Author: Elsa Bethanis
Publisher: Red Wheel/Weiser
Published: 2007-08-21
Total Pages: 189
ISBN-13: 1939994020
DOWNLOAD EBOOK →What kind of artists put a mustache on the Mona Lisa? Enter a urinal in an art competition? Declare their own independent republic? Hijack a ship? Dadas! And what happens in such a movement? With Dada, many of the artists declared their own “Pope” and continued their journey (with no destination) into Surrealism, creating burning giraffes, “amoebic” dogs, and lobster telephones – some of the most imaginative and intense works of art of the 20th Century. In Dada & Surrealism For Beginners, you’ll get a colorful overview of these two movements, and develop a sense of the turbulent, wild, and unapologetically mad mood and tone of the Dada and Surrealist movements. Whether you’re an artist, would-be artist, or someone seeking the marvelous, you’ll find the courage and originality of the movements inspiring, and you’ll gain an understanding of their long-term (and current) influences on contemporary art and culture – everything from performance art to pop art to the abandoned train ticket you find in the street.

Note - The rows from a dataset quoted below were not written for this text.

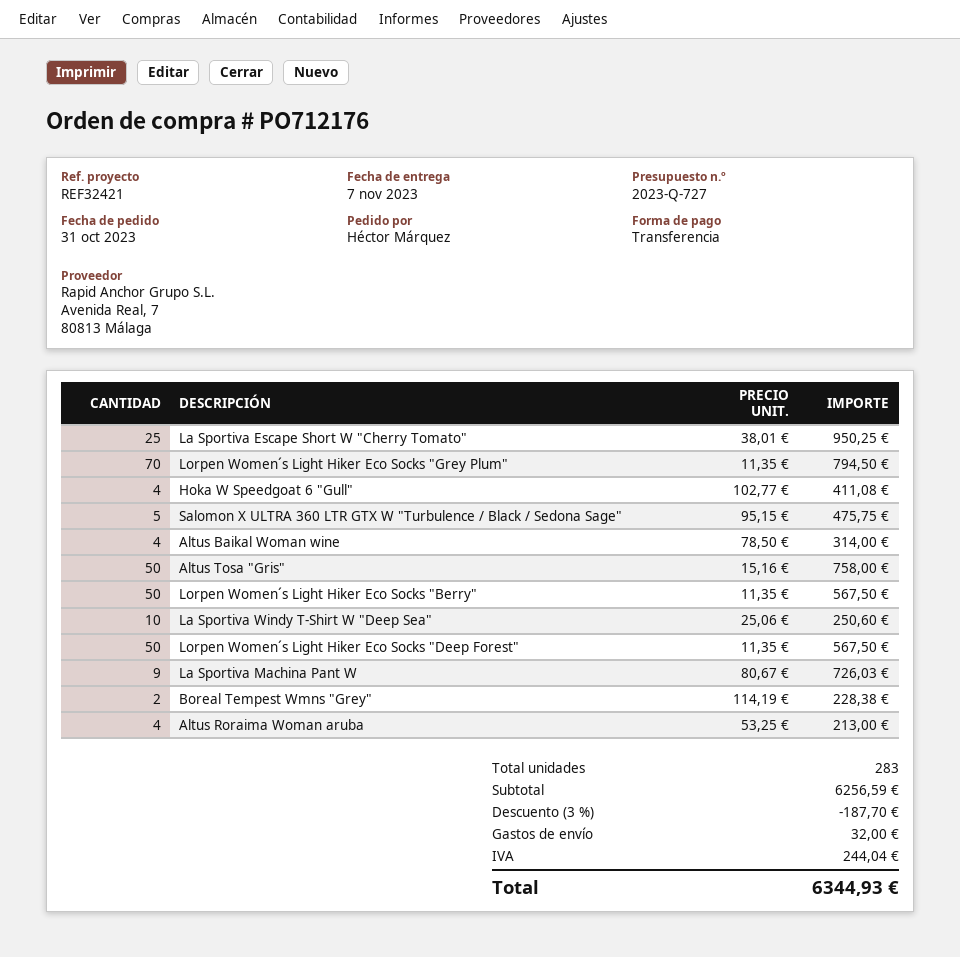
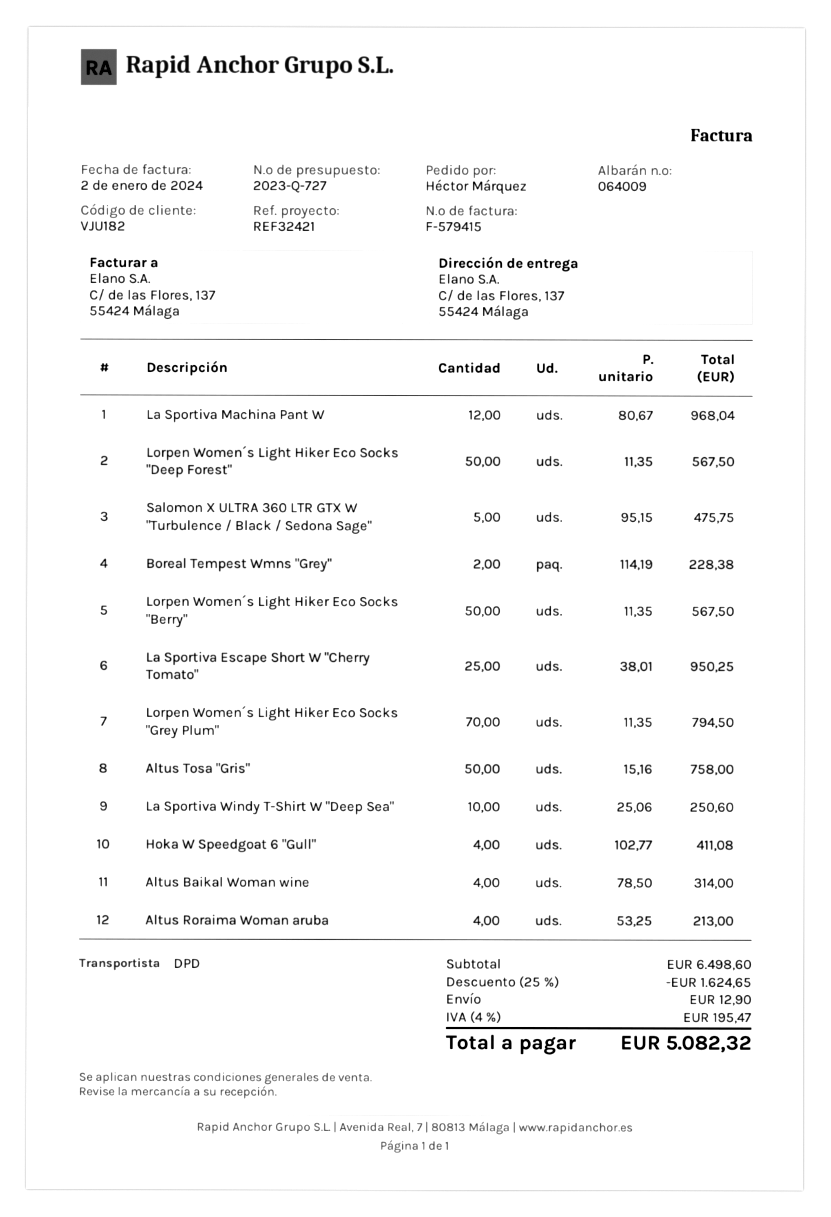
La Sportiva Machina Pant W: 9 x 80.67 = 726.03 -> 12 x 80.67 = 968.04
subtotal: 6256.59 -> 6498.60
discount: 3% = 187.70 -> 25% = 1624.65
shipping: 32.00 -> 12.90
tax: 244.04 -> 195.47
total: 6344.93 -> 5082.32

Author: Museum of Modern Art (New York, N.Y.)
Publisher:
Published: 1968
Total Pages: 0
ISBN-13:
DOWNLOAD EBOOK →Author: Willard Bohn
Publisher: State University of New York Press
Published: 2012-02-01
Total Pages: 261
ISBN-13: 079148971X
DOWNLOAD EBOOK →In The Rise of Surrealism, Willard Bohn examines the various literary and artistic developments that prepared the way for the international Surrealist movement—including Cubism, Metaphysical Art, and Dada—as well as the triumph of Surrealism itself. In an analysis that spans the first two-thirds of the twentieth century, Bohn surveys writers and artists from France, Italy, Germany, Spain, Argentina, Mexico, Chile, and the United States, examining both their aversion to mimesis and the solutions they devised to replace it. Much of the book is concerned with competing artistic models and with different strategies for creating avant-garde works, and focuses on such figures as Guillaume Apollinaire, Max Weber, Marius de Zayas, Francis Picabia, Giorgio de Chirico, André Breton, J. V. Foix, and Joan Miró. The dynamics of the imagery that painters and poets chose to employ and the new roles this imagery assumed in their compositions are also discussed.